- **HOW TO COMPLETE THIS TASK**:
Where the word "required" appears in a line below, copy the whole line.

(Source records)
────
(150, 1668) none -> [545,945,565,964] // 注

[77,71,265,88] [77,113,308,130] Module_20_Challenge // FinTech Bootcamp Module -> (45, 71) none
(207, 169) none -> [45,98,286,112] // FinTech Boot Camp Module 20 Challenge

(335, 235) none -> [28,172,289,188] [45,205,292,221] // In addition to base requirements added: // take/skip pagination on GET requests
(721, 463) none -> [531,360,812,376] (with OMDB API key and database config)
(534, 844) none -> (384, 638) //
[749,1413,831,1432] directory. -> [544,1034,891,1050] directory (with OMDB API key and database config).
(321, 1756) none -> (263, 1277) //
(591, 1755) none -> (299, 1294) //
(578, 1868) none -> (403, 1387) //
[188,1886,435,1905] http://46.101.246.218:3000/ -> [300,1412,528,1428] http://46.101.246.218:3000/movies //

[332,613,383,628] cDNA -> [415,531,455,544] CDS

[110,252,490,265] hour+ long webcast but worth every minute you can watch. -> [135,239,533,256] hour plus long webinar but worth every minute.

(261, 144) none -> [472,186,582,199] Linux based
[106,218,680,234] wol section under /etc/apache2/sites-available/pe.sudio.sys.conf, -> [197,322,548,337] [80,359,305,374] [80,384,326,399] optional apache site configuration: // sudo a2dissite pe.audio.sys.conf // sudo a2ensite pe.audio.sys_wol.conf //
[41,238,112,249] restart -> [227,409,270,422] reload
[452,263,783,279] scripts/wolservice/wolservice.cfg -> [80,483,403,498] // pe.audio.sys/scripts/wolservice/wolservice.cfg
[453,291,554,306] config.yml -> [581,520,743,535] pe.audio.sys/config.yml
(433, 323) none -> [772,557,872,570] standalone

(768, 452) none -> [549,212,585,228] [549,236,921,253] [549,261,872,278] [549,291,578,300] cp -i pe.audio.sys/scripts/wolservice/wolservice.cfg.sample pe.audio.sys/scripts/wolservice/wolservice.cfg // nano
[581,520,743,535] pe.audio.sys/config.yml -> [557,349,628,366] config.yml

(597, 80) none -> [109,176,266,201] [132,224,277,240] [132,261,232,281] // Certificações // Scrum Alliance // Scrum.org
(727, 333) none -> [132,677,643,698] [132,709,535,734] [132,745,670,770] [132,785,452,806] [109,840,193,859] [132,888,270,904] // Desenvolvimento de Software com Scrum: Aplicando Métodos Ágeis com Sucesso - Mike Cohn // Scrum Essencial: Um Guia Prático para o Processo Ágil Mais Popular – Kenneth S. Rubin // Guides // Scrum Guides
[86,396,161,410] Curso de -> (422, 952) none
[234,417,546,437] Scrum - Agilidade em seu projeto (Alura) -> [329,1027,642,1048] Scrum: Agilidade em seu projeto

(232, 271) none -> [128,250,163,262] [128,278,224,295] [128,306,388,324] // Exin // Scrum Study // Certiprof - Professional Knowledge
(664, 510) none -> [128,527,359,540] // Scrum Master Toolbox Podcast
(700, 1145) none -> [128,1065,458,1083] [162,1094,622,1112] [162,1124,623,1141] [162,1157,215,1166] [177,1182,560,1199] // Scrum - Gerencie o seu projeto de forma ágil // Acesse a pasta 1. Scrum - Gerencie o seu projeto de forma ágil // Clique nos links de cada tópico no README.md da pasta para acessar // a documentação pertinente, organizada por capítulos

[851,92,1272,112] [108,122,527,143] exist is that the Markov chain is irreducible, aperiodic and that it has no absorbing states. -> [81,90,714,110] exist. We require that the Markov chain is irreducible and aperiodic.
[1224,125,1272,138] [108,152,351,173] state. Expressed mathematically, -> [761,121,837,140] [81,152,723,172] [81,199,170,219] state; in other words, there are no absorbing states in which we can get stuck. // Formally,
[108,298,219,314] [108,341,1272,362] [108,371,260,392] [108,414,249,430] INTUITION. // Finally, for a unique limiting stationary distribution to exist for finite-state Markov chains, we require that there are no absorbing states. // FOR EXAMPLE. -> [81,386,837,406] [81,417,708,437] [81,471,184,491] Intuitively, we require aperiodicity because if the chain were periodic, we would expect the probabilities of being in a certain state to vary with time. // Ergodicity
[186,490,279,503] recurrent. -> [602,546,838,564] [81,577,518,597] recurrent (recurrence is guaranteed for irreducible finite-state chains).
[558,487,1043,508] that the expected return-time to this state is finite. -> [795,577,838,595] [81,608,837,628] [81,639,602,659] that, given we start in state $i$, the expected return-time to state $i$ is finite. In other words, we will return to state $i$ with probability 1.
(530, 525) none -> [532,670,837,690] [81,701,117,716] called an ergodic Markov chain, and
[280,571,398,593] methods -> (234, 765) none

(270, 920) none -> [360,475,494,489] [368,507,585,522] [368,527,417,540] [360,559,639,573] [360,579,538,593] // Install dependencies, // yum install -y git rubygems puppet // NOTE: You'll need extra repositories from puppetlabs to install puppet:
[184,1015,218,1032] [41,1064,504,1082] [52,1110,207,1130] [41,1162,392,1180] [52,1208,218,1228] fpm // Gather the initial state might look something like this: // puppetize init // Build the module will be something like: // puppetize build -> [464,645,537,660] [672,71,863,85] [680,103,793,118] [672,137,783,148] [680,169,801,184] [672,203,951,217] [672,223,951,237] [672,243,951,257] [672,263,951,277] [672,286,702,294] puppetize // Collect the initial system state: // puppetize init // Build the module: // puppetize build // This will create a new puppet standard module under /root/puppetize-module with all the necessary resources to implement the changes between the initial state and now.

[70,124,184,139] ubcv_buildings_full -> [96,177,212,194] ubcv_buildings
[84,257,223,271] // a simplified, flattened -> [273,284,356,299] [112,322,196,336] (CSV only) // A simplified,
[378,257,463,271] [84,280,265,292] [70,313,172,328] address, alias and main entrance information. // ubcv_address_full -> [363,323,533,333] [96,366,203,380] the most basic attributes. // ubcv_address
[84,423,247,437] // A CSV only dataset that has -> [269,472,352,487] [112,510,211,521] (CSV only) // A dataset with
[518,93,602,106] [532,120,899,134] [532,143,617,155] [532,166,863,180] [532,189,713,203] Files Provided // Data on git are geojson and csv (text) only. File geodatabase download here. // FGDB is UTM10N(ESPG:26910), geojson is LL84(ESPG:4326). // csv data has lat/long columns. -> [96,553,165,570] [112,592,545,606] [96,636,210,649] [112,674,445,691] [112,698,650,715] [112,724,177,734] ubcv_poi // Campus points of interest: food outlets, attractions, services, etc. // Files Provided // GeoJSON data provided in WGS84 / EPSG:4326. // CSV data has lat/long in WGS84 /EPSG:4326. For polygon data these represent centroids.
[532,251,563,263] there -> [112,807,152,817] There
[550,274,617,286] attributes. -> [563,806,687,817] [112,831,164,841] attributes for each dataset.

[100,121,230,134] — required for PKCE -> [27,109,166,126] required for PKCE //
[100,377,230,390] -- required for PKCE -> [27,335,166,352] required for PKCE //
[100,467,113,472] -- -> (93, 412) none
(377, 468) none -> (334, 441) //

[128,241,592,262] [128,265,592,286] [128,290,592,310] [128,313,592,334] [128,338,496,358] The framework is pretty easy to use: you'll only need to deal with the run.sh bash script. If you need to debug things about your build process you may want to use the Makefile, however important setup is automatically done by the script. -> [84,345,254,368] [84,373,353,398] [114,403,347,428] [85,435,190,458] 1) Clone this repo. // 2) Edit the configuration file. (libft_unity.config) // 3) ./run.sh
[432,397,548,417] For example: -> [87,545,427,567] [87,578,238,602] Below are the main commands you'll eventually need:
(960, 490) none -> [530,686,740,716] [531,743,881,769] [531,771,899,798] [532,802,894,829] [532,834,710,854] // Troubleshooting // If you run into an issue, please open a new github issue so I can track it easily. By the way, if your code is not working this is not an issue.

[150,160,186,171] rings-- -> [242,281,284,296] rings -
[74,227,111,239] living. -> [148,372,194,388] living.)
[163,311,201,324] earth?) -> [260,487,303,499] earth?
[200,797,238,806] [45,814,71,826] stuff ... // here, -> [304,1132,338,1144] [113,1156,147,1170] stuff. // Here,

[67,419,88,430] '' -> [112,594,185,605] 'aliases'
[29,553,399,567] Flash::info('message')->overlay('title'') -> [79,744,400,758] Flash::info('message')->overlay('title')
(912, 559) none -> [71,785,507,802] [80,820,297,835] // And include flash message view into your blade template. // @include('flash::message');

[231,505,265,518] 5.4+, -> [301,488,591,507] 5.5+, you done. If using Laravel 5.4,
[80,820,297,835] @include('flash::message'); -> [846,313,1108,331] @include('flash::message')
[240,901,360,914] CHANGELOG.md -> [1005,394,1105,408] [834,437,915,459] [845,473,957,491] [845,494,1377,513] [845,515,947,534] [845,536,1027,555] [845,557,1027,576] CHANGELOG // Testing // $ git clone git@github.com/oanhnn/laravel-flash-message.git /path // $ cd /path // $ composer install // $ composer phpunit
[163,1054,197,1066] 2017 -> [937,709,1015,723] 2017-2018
────
- **FINISHED TASK**:
[100,121,230,134] — required for PKCE -> [27,109,166,126] required for PKCE //
[100,377,230,390] -- required for PKCE -> [27,335,166,352] required for PKCE //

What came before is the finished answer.